**EXERCISE AIM**
Working through the data below, reproduce word for word the line with "html: none ->" and every line after it, both ends included, and omit the pictures.

───── SUPPLIED MATERIAL ─────

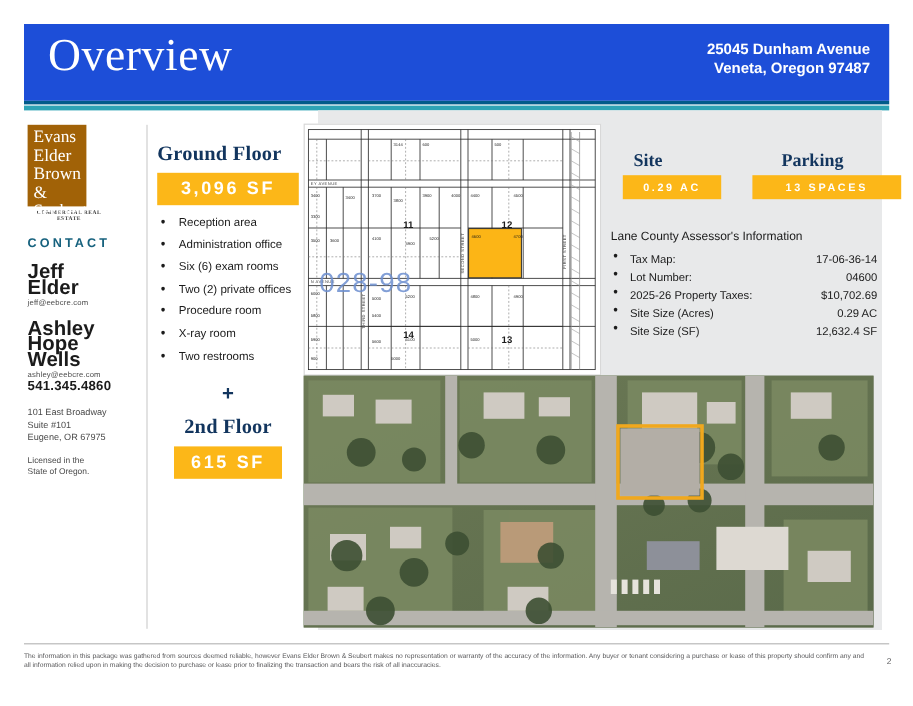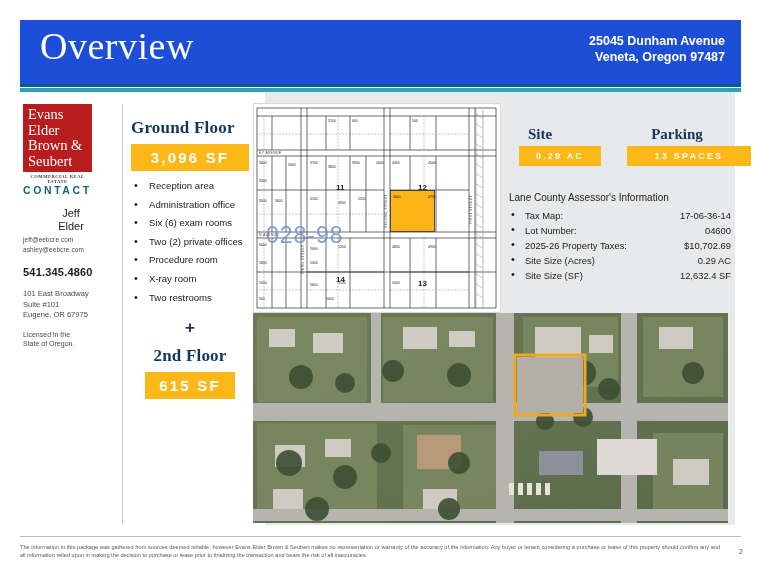"Evans" .logo { background: #b91c1c -> #a16207; width: 69px -> 49px }
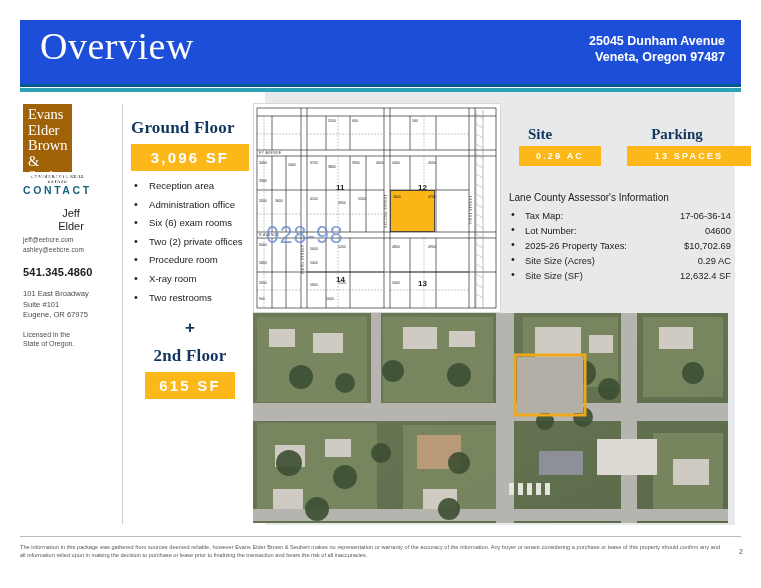"CONTACT" .contact-hd { margin-top: none -> 13px }
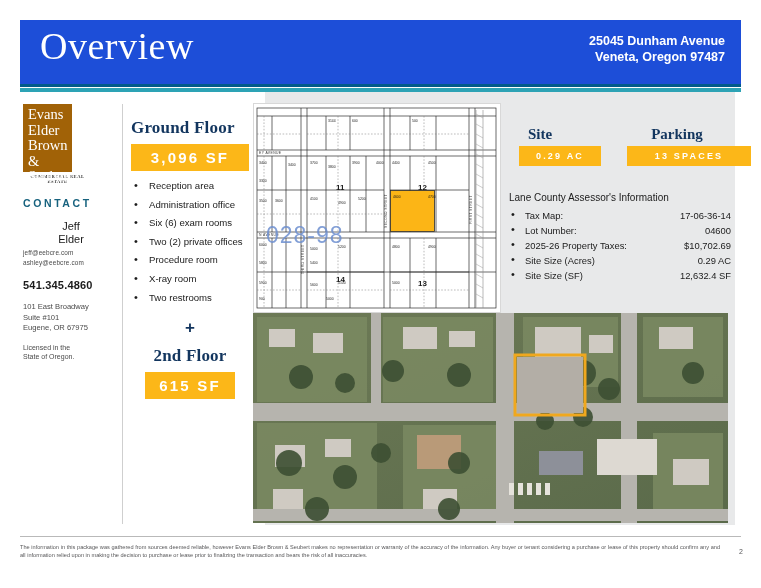"Jeff" .nm { font-size: 11px -> 17px; font-weight: 400 -> 700; text-align: center -> none }
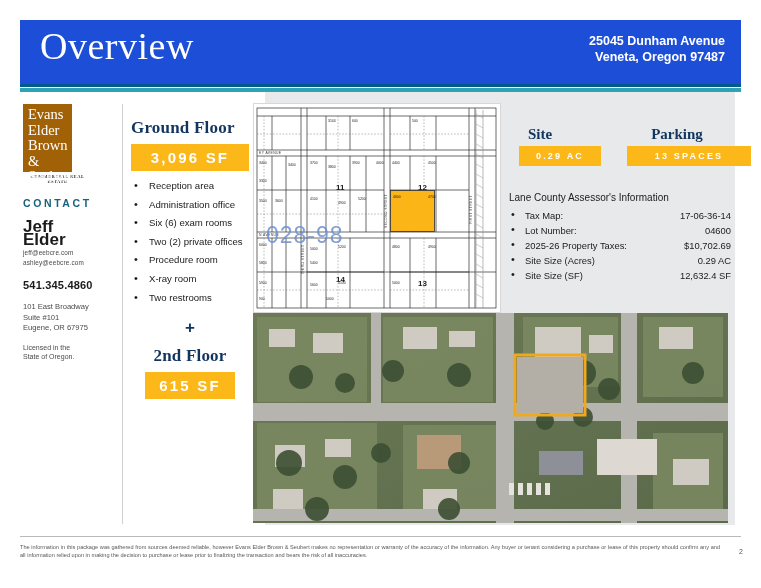"Ashley" div.nm { html: none -> <div> <div>Ashley</div> <div>Hope</div> <div>Wells</div> </div> }
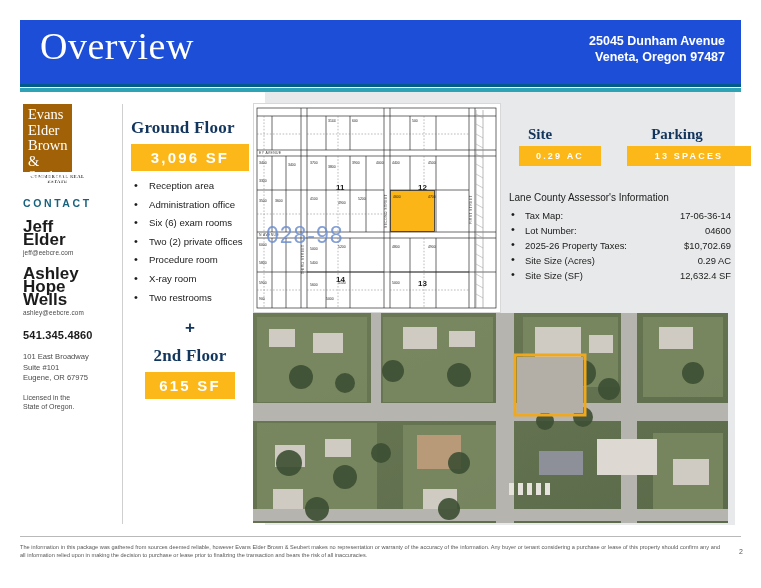"541.345.4860" .phone { margin-top: 13px -> none }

─────

**ANSWER TO THIS PROBLEM**
"Ashley" div.nm { html: none -> <div> <div>Ashley</div> <div>Hope</div> <div>Wells</div> </div> }
"541.345.4860" .phone { margin-top: 13px -> none }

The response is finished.